Teaching this age group usually means groups classes and learner autonomy is essential, not only to increase learning, which in turn promotes good classroom management, but also to ensure teacher sanity at the end of class! In this post we’ll look at the whys and hows of learner autonomy, and we will discuss the “three before me rule” in more detail.
This may seem like a no-brainer , obviously I want my students to look up the word they need rather than sit there waiting for me to do it. Learner autonomy means the class can get on with the set work and free the teacher for the students who really need help.
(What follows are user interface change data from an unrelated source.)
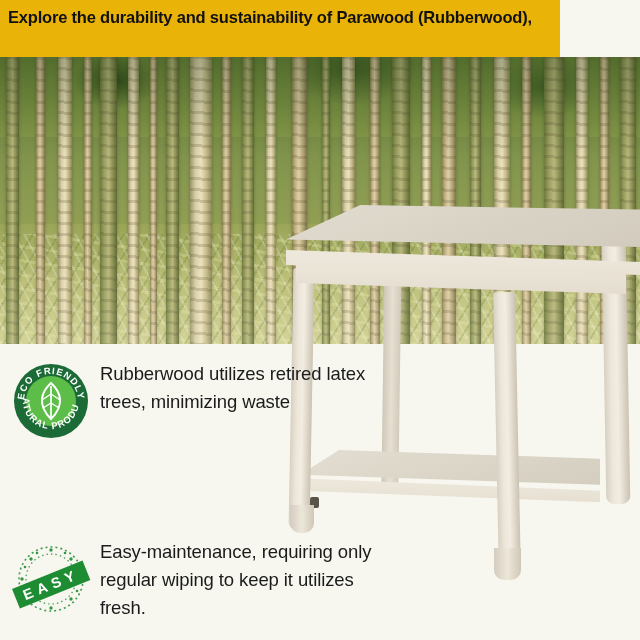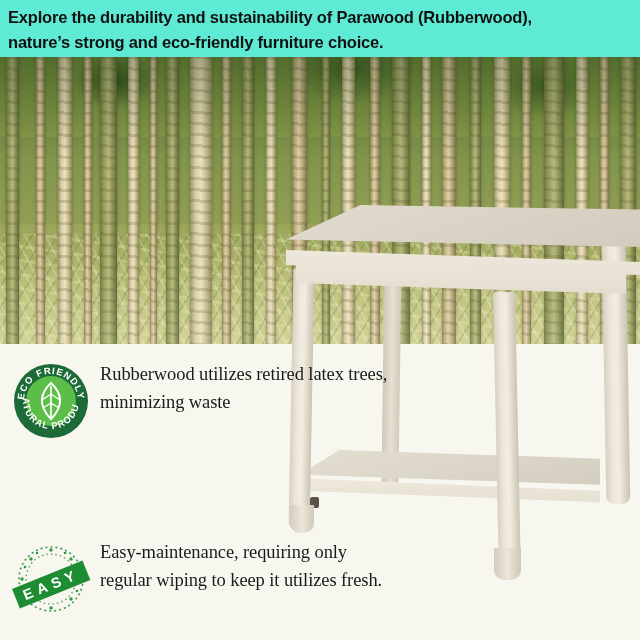--- a/index.html
+++ b/index.html
@@ -20,8 +20,8 @@
 
   
   .header {
-    position:absolute; left:0; top:0; width:640px; height:57px;
-    background:#5eead4;
+    position:absolute; left:0; top:0; width:560px; height:57px;
+    background:#eab308;
     padding:5px 8px 9px 8px;
   }
   .header-line {

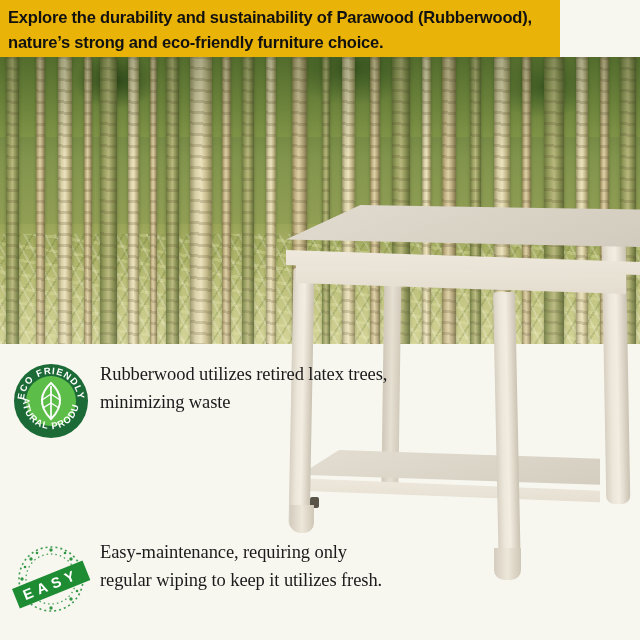--- a/index.html
+++ b/index.html
@@ -202,7 +202,6 @@
 
   <div class="header">
     <div class="header-line">Explore the durability and sustainability of Parawood (Rubberwood),</div>
-    <div class="header-line">nature’s strong and eco-friendly furniture choice.</div>
   </div>
 
   <div class="photo">

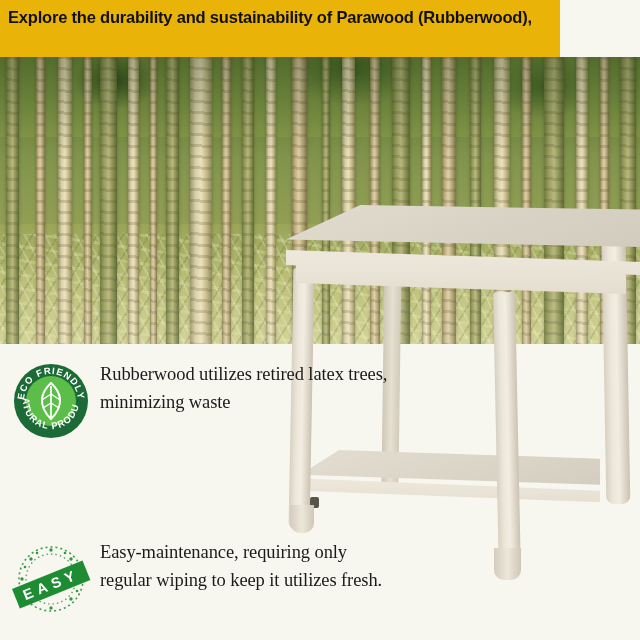--- a/index.html
+++ b/index.html
@@ -170,7 +170,6 @@
     color:#1b1b1b;
     letter-spacing:-0.1px;
     max-width:300px;
-    font-family:Liberation Serif, serif;
   }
However it goes further than that. Developing an autonomous classroom will foster group motivation, the class that works together plays together and helping each other will favour this. Encouraging autonomous learning will also enable your students to work better at home, therefore improving their overall level. By working this way in English class they will be able to transfer these skills into other school subjects and even their home life – my primary partner also uses “3 before me” and I encourage my children to do the same. By finding out independently children are developing not only their curiosity but they will also get into the habit of going one step further; when looking up a word in a dictionary they’ll probably glance at the words above and below, when reading a Wikipedia entry they may well click on the hyperlink, this promotes learning for its own sake – a great skill to have in this day and age.
Finally, as we all know, there is more value attached to tasks we have undertaken ourselves, discoveries made independently will be more valued, the child’s self-confidence increases and of course children learn better what they discover for themselves.
The first thing to know about developing autonomy in your class is that it takes time, just as with bringing up your own children, it can seem harder in the short-term to develop the behavior you wish to see, you must be consistent, give in to demands one day and you put yourself back, not permanently, but still you will have to catch up that lost autonomy, however, as with parenting, the long-term benefits should pay off.
Get a routine – just like at home, young people need the sense of security that rituals bring, this means that they must bring the same things to class every time, (in my case, pen, paper and books). Also by starting the class in the same way every day (asking for the date, weather, last lesson’s vocab…) you will not only create a learning environment but will avoid having your desk surrounded by a pile of people who’ve forgotten something. Then, and only then, should you answer questions, and the answer to most of them is usually “and what is your solution?” Make it clear that anyone who does not have the necessary material to work can’t do the classwork (and then give them boring written exercises while the rest of the class do some fun, walking around oral game) they will quickly find the solution of sharing a book etc. After the first lesson or so expect them to put their hands up to tell you the solution, not the problem, if possible of course.
Other routines are easy and fun to establish. With at least twenty students per class, it’s easy to waste time handing out worksheets, I place a pile at the end of every row, or on each cluster-table and then time the students, I expect everyone to be holding up their sheet in about 17 seconds believe me it can be done, especially of the first row to execute can leave first at the end of class!
Welcome failure and mistakes – this is essential in fostering independence, why would a child try and risk being punished or humiliated if they get it wrong when if they wait and get someone else to do it they won’t? Be sure to make a big deal about effort and the methods students use to get round problems, constantly reminding them that he who dares, wins.
Three before me – If you don’t already know and use this is very simple technique, then the idea is that students must try at least three ways to find the information they need before asking the teacher, loads of posters of this are available on the internet, plaster your classroom walls with them and point at them when necessary.
I call it B.B.B. but it’s the same thing; before asking the teacher, use your Brain – where have you seen this word before? is it a noun or a verb? Is there a known word hidden within it? Like “friendship” for example. After a little brainwork, try a Book, most course books have a lexical section, if not there’s a wonderful book full of English words on the shelf in the corner, that’s right – the dictionary. Of course in today’s classroom “book” may mean any device that will do the job. Once they’ve found the word then why not get them to write it on the board to tell their mates? They can write the translation alongside, or if you insist on a L2 only classroom get them to draw a picture or write a phrase with the word in it, even if this doesn’t explain the item satisfactorily, then at least the rest of the class will know that someone has found the answer, and they can ask him in step 3. Finally Buddy, ask your neighbour, not only will he feel good for being able to help out but also research has shown that many students learn better from peers than from their teachers anyway.
An even simpler method is to reply “I don’t know” to every question you are asked, and pretend to be busy doing something else. As long as students know they can’t get away with doing nothing then they’ll find a means to their way. What is clear is that the more effort they make to find an answer, the more chance there is of them remembering it.
Accept agitation– this is the downside, but mayhem is not inevitable. There will be more noise and movement in your classroom, while students getting up to fetch dictionaries, writing on the board or asking a friend something, however as the teacher now is now available to keep an eye out for anyone that’s off task (as opposed to answering the same question four times in a row) this is not such a problematic issue anymore.
As with much good classroom management, these ideas take time to put into place, but quickly pay back in terms of learning, atmosphere, and especially student motivation.